▸ Task details
Copy, from the listing, every line in which the string "亚太区首张" is present.

▸ Excerpted data
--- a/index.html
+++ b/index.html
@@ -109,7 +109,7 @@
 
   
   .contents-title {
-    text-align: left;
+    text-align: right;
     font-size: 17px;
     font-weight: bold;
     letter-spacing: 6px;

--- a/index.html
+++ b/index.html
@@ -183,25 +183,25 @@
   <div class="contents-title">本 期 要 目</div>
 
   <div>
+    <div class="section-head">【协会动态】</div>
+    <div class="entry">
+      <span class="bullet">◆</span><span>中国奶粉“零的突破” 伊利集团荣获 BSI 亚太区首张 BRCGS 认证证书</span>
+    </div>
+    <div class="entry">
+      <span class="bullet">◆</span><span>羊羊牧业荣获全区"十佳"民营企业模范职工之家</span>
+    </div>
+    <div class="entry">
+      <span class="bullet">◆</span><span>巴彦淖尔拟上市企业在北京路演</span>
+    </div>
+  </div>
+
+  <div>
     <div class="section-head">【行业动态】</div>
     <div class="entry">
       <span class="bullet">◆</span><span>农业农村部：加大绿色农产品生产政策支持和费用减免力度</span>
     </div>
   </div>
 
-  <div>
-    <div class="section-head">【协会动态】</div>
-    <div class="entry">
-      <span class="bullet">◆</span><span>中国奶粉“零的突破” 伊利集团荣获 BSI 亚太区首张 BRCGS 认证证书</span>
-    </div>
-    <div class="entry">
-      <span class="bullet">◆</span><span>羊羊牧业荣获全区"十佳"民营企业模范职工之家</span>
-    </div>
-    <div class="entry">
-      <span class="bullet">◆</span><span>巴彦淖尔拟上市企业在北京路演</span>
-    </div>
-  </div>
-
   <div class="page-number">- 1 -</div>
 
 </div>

---

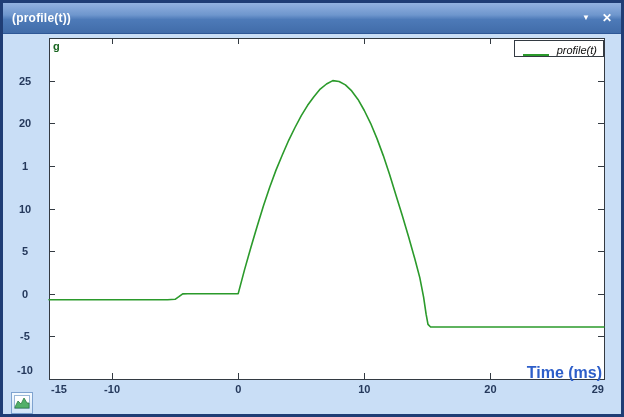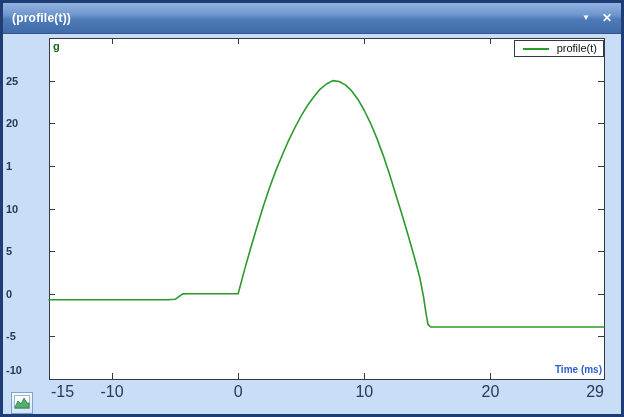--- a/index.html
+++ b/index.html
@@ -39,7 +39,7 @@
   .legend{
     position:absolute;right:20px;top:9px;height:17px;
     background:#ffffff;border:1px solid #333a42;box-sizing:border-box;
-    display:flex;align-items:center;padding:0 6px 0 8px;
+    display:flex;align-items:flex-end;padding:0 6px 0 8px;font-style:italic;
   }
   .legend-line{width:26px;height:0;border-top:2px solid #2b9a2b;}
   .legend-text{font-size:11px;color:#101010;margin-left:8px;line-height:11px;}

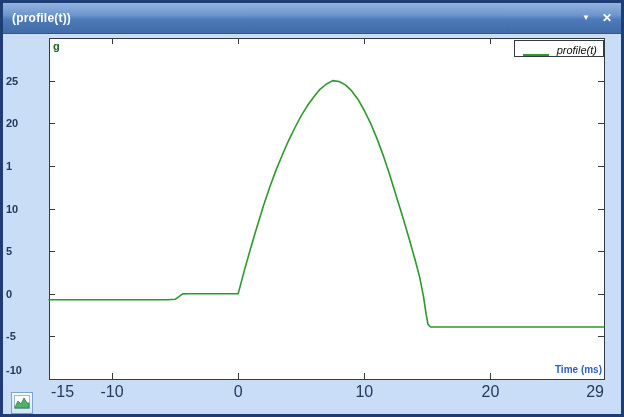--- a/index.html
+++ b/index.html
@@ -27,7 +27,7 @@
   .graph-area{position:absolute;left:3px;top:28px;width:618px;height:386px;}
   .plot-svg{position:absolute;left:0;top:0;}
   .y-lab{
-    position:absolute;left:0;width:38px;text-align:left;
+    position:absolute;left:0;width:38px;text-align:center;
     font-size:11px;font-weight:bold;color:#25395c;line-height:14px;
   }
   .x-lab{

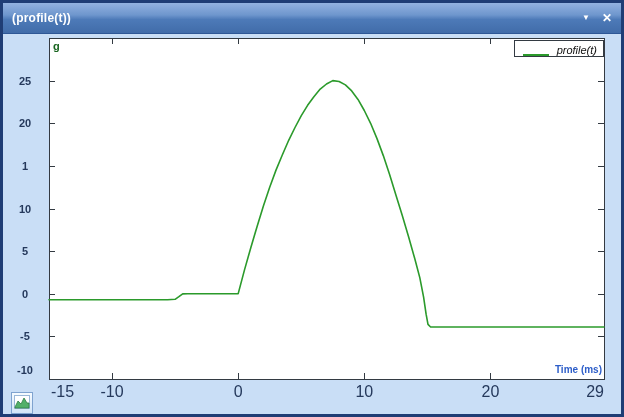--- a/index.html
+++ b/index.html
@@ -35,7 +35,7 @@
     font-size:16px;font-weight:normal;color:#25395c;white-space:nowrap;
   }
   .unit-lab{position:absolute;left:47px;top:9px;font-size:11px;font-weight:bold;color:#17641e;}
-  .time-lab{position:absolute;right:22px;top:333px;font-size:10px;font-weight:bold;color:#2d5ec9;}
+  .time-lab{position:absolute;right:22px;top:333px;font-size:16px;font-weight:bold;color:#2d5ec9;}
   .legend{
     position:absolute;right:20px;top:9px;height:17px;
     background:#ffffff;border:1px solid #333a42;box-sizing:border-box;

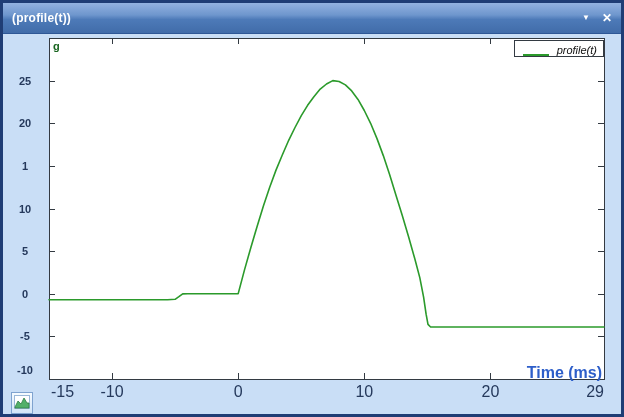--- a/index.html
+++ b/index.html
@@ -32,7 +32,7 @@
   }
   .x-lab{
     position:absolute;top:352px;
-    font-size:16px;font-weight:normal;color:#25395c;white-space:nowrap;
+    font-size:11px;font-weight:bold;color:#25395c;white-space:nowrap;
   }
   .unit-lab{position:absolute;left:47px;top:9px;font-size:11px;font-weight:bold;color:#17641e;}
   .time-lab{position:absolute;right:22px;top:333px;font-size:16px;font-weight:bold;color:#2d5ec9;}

▸ Result of this exercise
+      <span class="bullet">◆</span><span>中国奶粉“零的突破” 伊利集团荣获 BSI 亚太区首张 BRCGS 认证证书</span>
-      <span class="bullet">◆</span><span>中国奶粉“零的突破” 伊利集团荣获 BSI 亚太区首张 BRCGS 认证证书</span>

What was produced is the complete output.